The technology is conceptually simple, although in practice the theory gets played out in a number of different forms. The current high end in the fabbing world is a technology called laser sintering, and the low end is a much simpler method called deposition printing. Both rely on taking a raw, unformed material, designing a three-dimensional object, expressing it as a digital file, and converting the material to a real object that you can hold, use, mold, or otherwise interact with.
In the laser sintering process, the substrate to be “printed” is usually a fine powder that can be made of a large number of materials—plastic, ceramic, even some metals. Multiple lasers are passed through the material in three dimensions, fusing the material together particle by particle until an entire structure is formed. The device is then turned off, and the object is removed from the residual powder as a single, complete structure. This process gives the best resolution of prints, as the degree of detail available for the structure is limited only by the fineness of the powder and the precision of the laser. Which is to say, you can produce remarkably delicate structures using this process.

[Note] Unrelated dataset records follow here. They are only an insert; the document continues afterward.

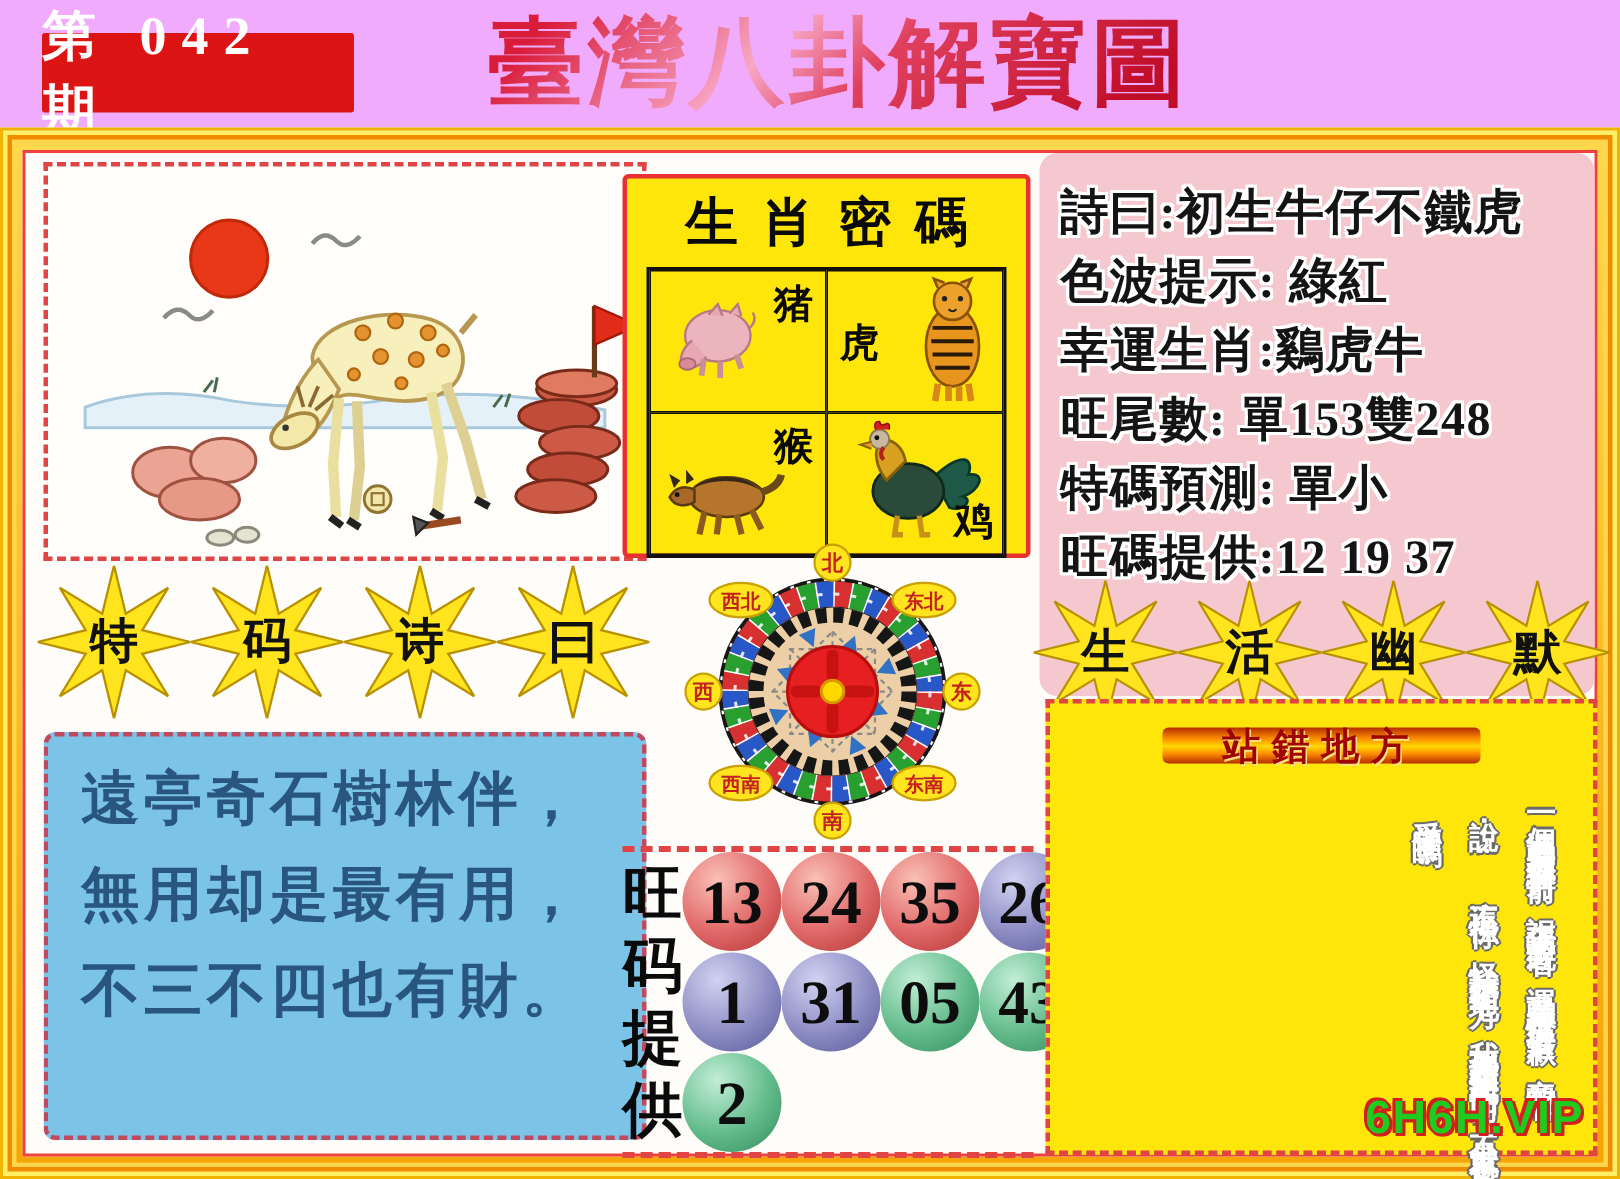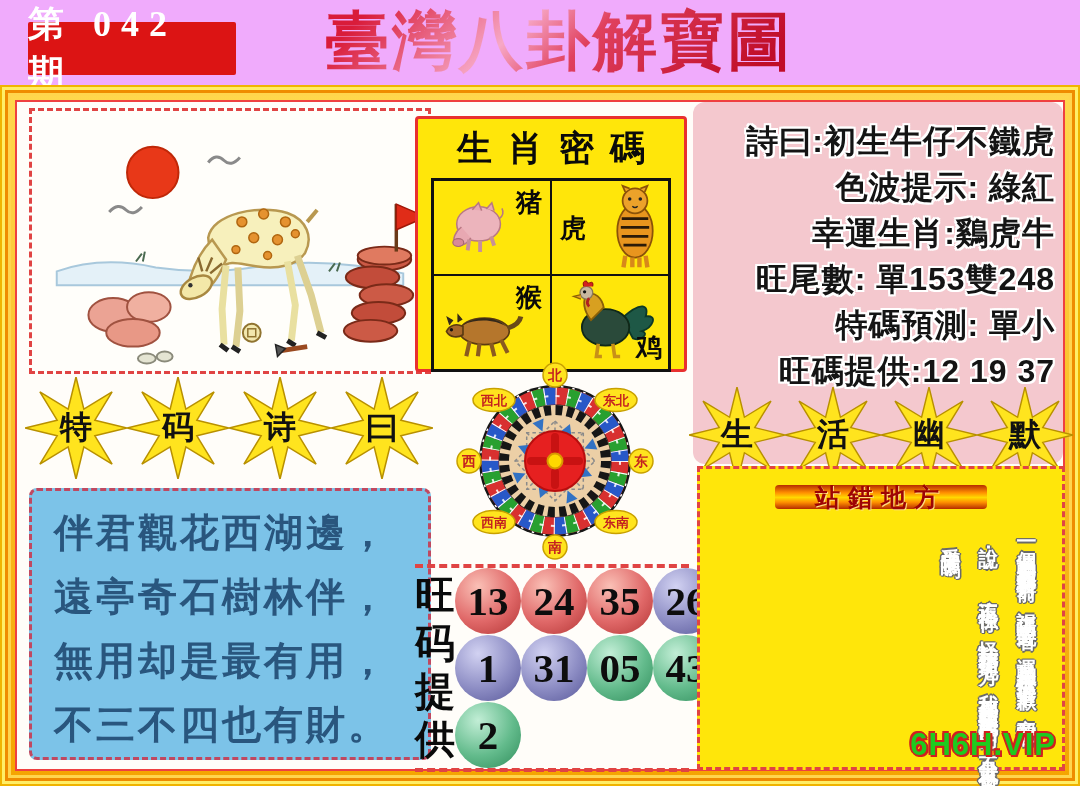"詩曰:初生牛仔不鐵虎" .info-line { font-family: Liberation Sans, sans-serif -> Liberation Serif, serif; text-align: right -> none }
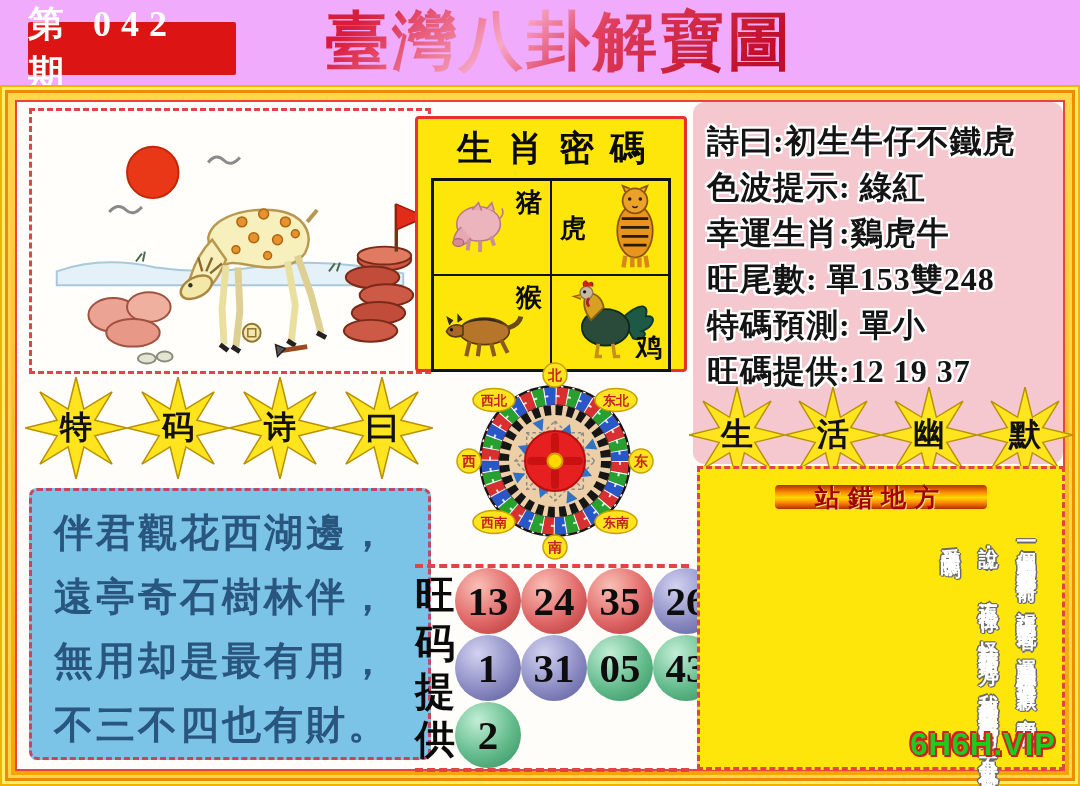"伴君觀花西湖邊，" div.poem-line { html: <div>伴君觀花西湖邊，</div> -> none }
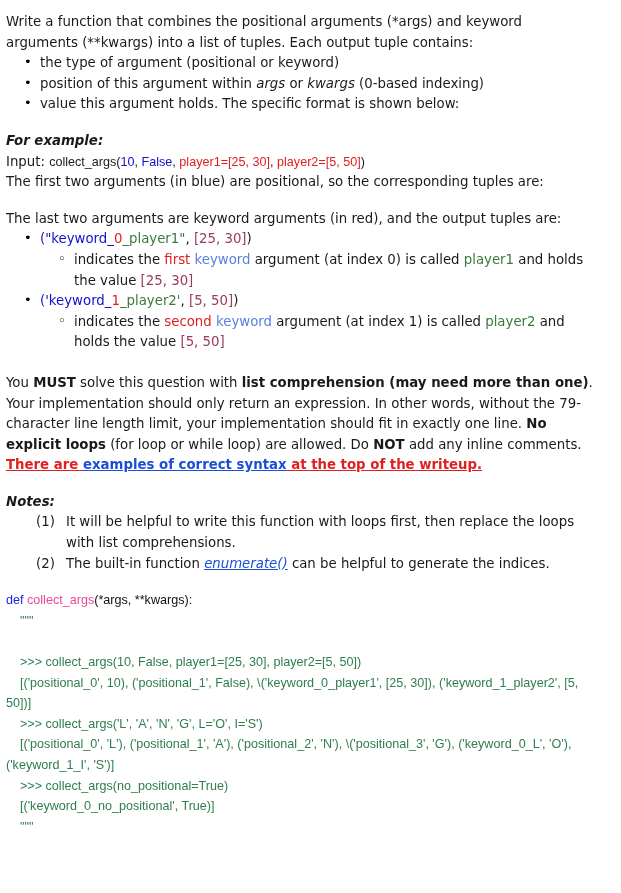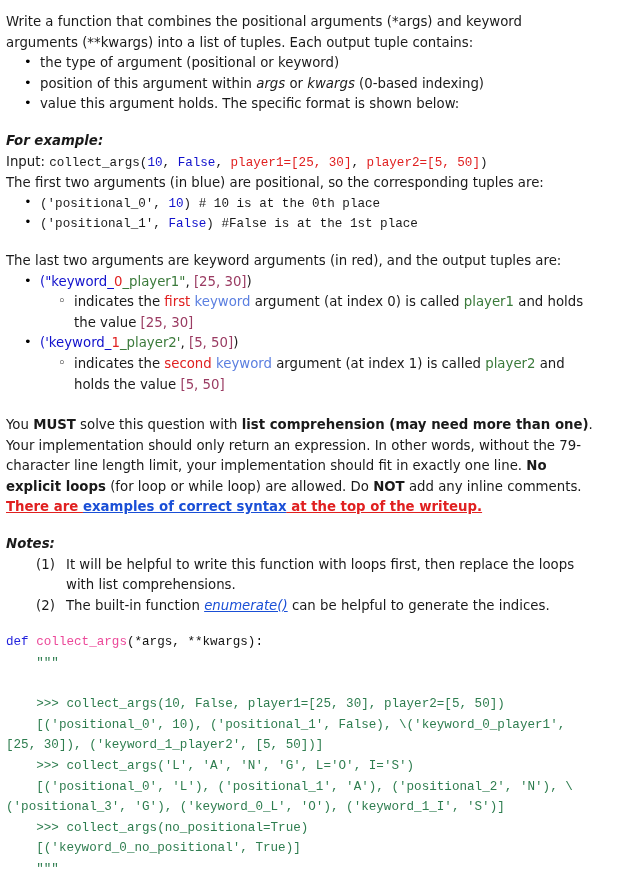"collect_args(10, False, player1=[25," .mono, code, .code-block { font-family: Liberation Mono, monospace -> Liberation Sans, sans-serif }
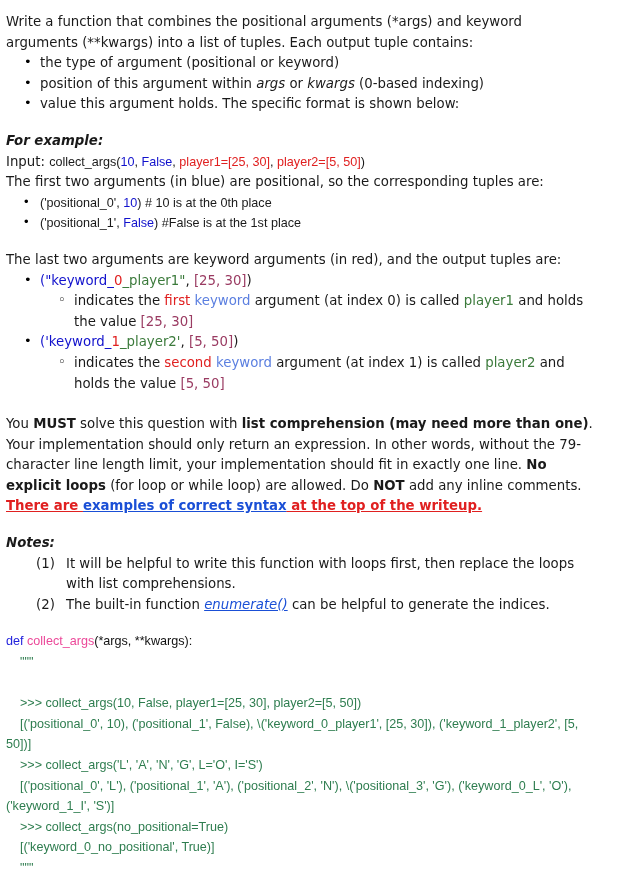"('positional_0', 10) # 10 is" ul.bullets { html: <ul> <li><span>('positional_0', </span><span>10</span><span>)</span><span> # 10 is at the 0th place</span></li> <li><span>('positional_1', </span><span>False</span><span>)</span><span> #False is at the 1st place</span></li> </ul> -> none }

The other major 3D printing process is deposition printing. This is far simpler in both concept and practice and is the least expensive way to print in 3D at the current time. With this sort of fabber, you have a print head that is composed of a heating element that liquefies a form of plastic wire that is fed into it and deposits very fine amounts of said plastic onto a printing platform. The print head typically moves in two dimensions across the platform, and then either the platform or the print mechanism moves in a third dimension, creating an object with depth. Something printed with a deposition printer is printed in very thin layers of liquid plastic and then built up slowly.
With particularly high-end sintering printers, you can even introduce multiple colors into the substrate with dyes, allowing for full-color objects to be printed.
Even just a few years ago, any 3D printer was extremely expensive, and the software and hardware required to operate one was difficult to use and required a high degree of effort and skill. Now, you can purchase a kit to build your own deposition printer for just a bit over $500, and the software is largely straightforward (if needing a bit of trial and error to learn) and most important, free. You can design an object using the free version of Google Sketchup, export it, and print it to a printer that costs less than a high-end laptop, and be holding a physical expression of your model in minutes or hours.
Google Sketchup
There are numerous 3D printers available for purchase in kit form, but the industry leader for individuals doing this is MakerBot Industries. MakerBot is a company that manufacturers a printer called the Replicator (figure 4.1), which comes pre-assembled and ready to print in two varieties. The first is a “single extruder” model, which means that it can print in a single color at a time from a single spool of plastic and has one print head for deposition. The second is a dual extruder, which (as the name implies) has two print heads that are capable of printing in two different colors simultaneously. Both are the same size and have the same-size printing platform, capable of printing an object that is up to 300 cubic inches in size, or about the size of a loaf of bread.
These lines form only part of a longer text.